The life of demure, respectful teenager Kim (Bai Ling) is forever altered when,
after being raped by acquaintance Daniel (Will Yun Lee), she discovers she’s
pregnant and is forced by her mother Mrs. Lieu (Kieu Chinh) – who blames Kim
for the situation, and who’s eager to minimize her own dishonor – to marry her
spiteful attacker. Desperate to escape this miserable betrothed life, Kim
eventually snaps, leaving the baby girl in her mother’s care before fleeing for
Hong Kong. Nineteen years later, Kim returns to Queens to attend her resentful
daughter Genie’s (Kristy Wu) high school graduation, only to find
tradition-rejecting history repeating itself. Ignoring her grandmother’s
disapproving stance toward anything modern or American, Genie surreptitiously
wears belly shirts that display her forbidden naval piercing, hangs out with
non-Chinese friends, and has begun dating Michael (Anthony “Treach” Criss,
frontman for Naughty by Nature), an African-American DJ whose skin color makes
him, in the eyes of Genie’s elderly guardian, an unacceptable boyfriend.
Bay-Sa Pan’s debut details these hardheaded women’s attempts to have a dialogue
with the past – including Mrs. Lieu, who engages in nightly bedside chats with
her deceased husband – while trying to embrace contemporary norms. The problem,
however, is that there’s little inventiveness to Face, which delivers few new
wrinkles in its familiar narrative concerning the problems faced by children of
foreign-born parents. Clunky instances of xenophobia abound, from Kim’s uncle
(who had promised her a job in the family business before she became pregnant)
telling Kim to accept her role as docile domestic servant to Mrs. Lieu refusing
to eat American food and a Chinatown grocer mistaking Michael for a thief, and
Bay-Sa Pan’s script (written with Oren Moverman) dramatizes such moments with
tin-ear dialogue and unimaginative symbolism. “Enjoy what you are” proclaims a
didactic sticker over Genie’s mirror as she gets dressed, a sign of the
rebellious teen’s attempt to embrace her own mixed-cultural identity as well as
an emblem of the film’s creaky lack of subtlety.

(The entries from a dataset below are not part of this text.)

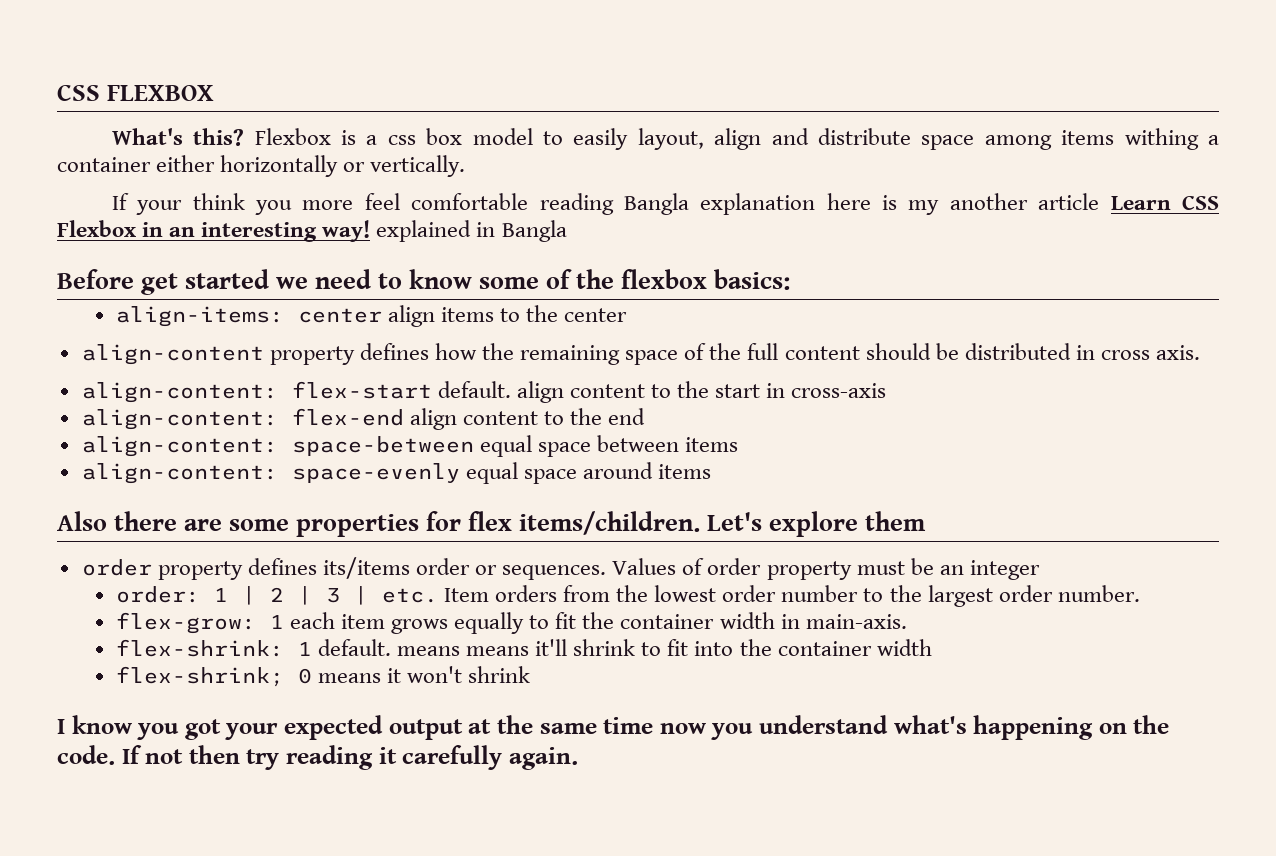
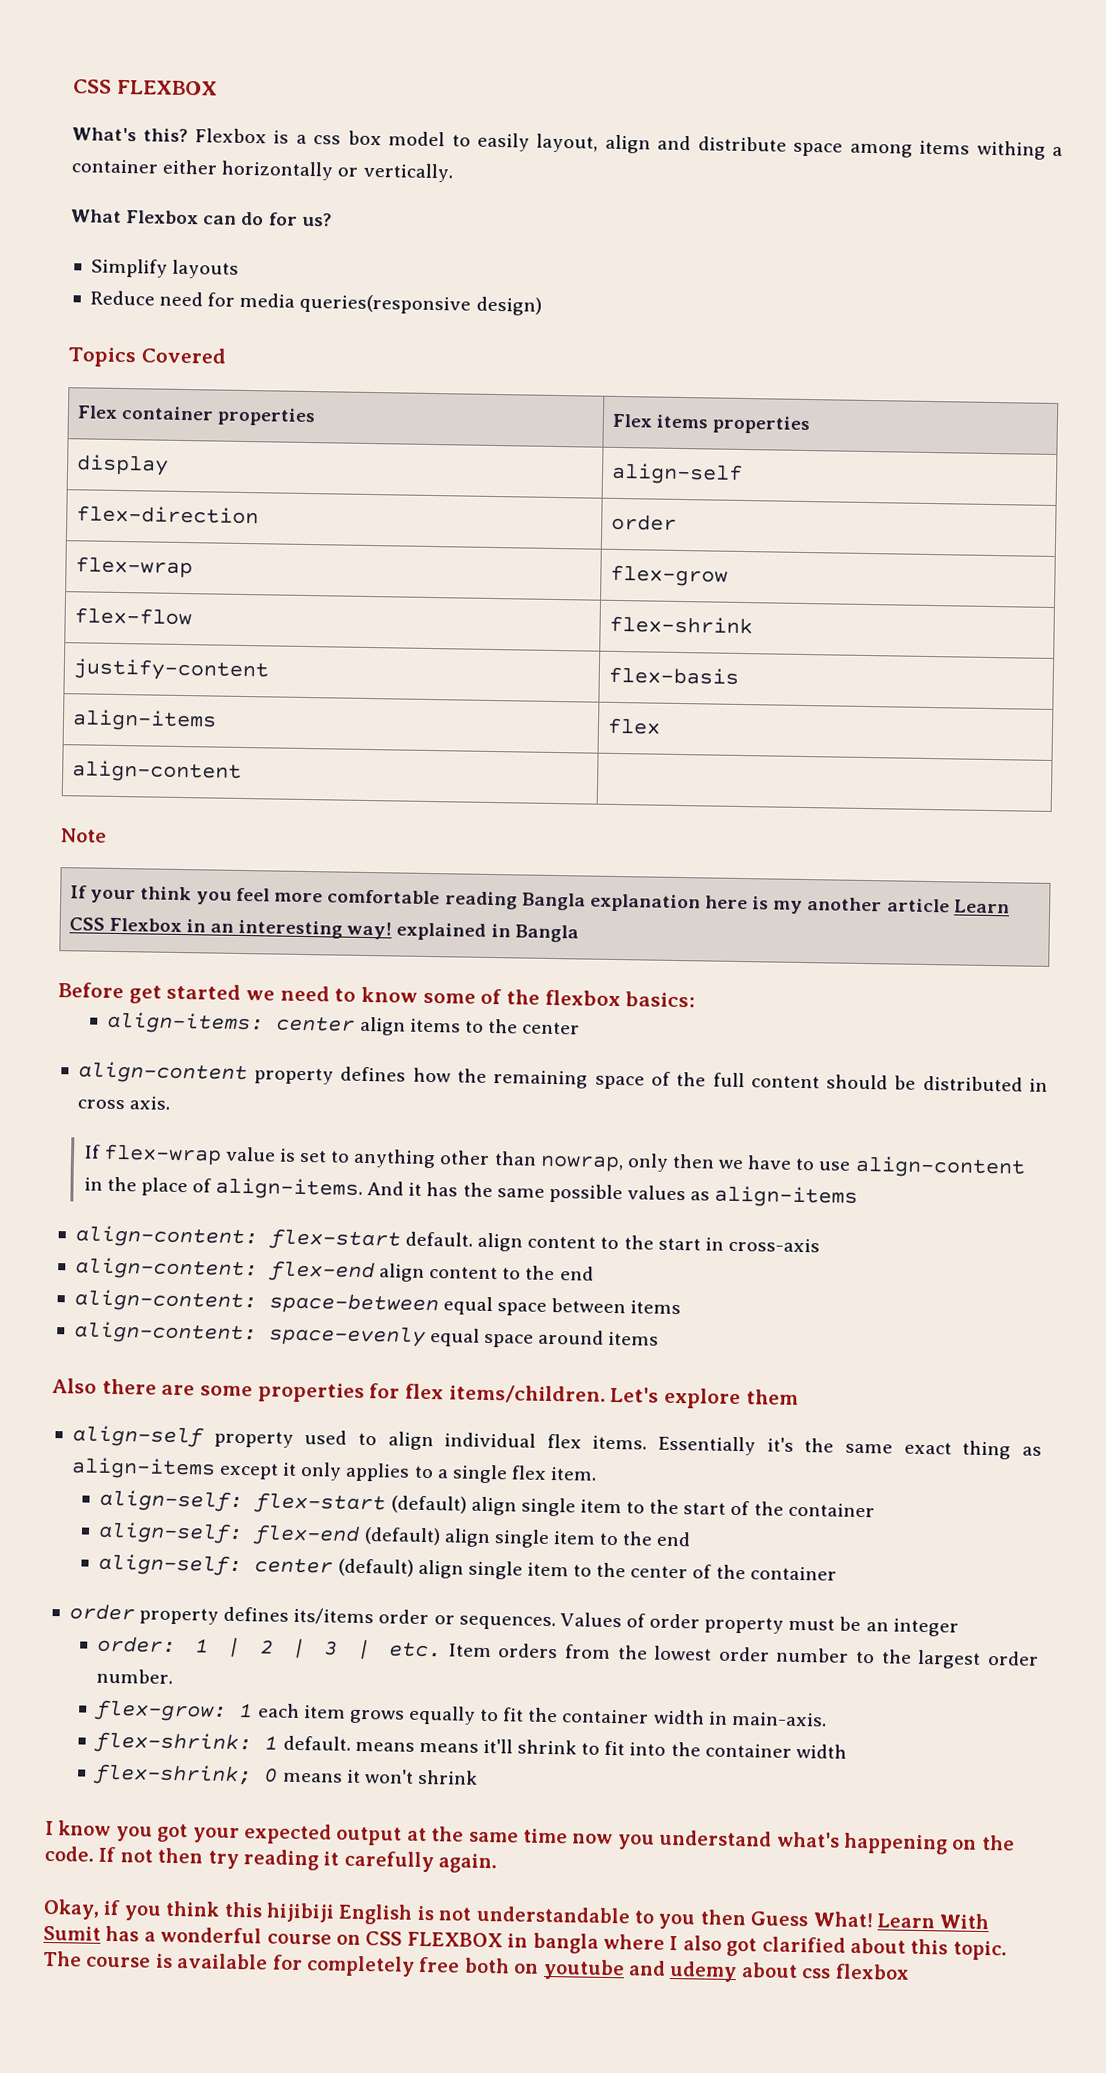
(466, 166) none -> [71,209,332,227] [90,258,240,279] [89,290,542,316] [68,347,227,368] [76,405,316,427] [611,413,810,435] [75,454,169,476] [610,462,743,485] [75,505,259,525] [610,513,677,531] [74,556,193,579] [609,564,728,587] [73,607,192,626] [608,615,753,635] [72,658,269,682] [607,666,739,685] [71,709,217,732] [606,717,661,735] [71,760,242,783] [61,828,107,843] What Flexbox can do for us? // Simplify layouts // Reduce need for media queries(responsive design) // Topics Covered // Flex container properties | Flex items properties // display | align-self // flex-direction | order // flex-wrap | flex-grow // flex-flow | flex-shrink // justify-content | flex-basis // align-items | flex // align-content | // Note //
[302,193,400,210] more feel -> [236,887,324,903] feel more
(1200, 352) none -> [83,1143,1026,1179] [83,1176,859,1208] // If flex-wrap value is set to anything other than nowrap, only then we have to use align-content in the place of align-items. And it has the same possible values as align-items
(927, 521) none -> [71,1425,1042,1460] [70,1457,598,1484] [99,1489,875,1518] [98,1521,692,1548] [98,1553,837,1581] // align-self property used to align individual flex items. Essentially it's the same exact thing as align-items except it only applies to a single flex item. // align-self: flex-start (default) align single item to the start of the container // align-self: flex-end (default) align single item to the end // align-self: center (default) align single item to the center of the container
(578, 758) none -> [43,1898,990,1930] [43,1925,1007,1961] [43,1950,910,1983] // Okay, if you think this hijibiji English is not understandable to you then Guess What! Learn With Sumit has a wonderful course on CSS FLEXBOX in bangla where I also got clarified about this topic. The course is available for completely free both on youtube and udemy about css flexbox

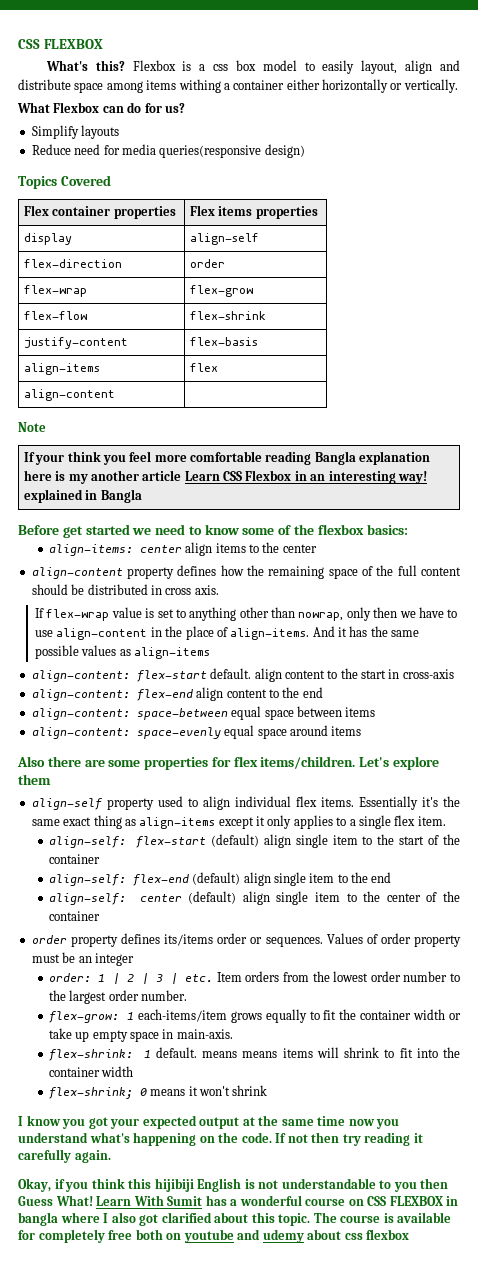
[257,1703,346,1719] each item -> [137,1009,227,1022] each-items/item
(705, 1717) none -> [449,1013,461,1020] [48,1028,159,1042] or take up empty space
[482,1738,513,1754] it'll -> [282,1047,339,1058] items will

As Kim, the radiant Ling underplays her part to the point of vacuity, and she’s
regularly upstaged by Wu, whose occasional lapses into off-putting childish
pouting don’t interfere with her sensitive, measured evocation of youthful
bitterness. More problematic is Treach, whose stilted cheeriness is magnified
by the script’s insistence that Michael be a flawless saint who doesn’t blink
an eye at the prejudice directed at him, likes to cuddle after sex, and
chivalrously chaperones his bedroom conquests home on the subway. Bay-Sa Pan’s
blocking – which frequently places people on the outskirts of her widescreen
frame – elucidates the characters’ frustration at having to straddle the line
between old-world conventions and new-world fun, and her climax thankfully
forgoes tidy familial reconciliation in favor of more realistically
disappointing estrangement. But by italicizing nearly every charged scene with
cheesy American and Chinese pop ballads, the director seems all too cognizant
of her pedestrian script’s inability to express more than superficial pathos.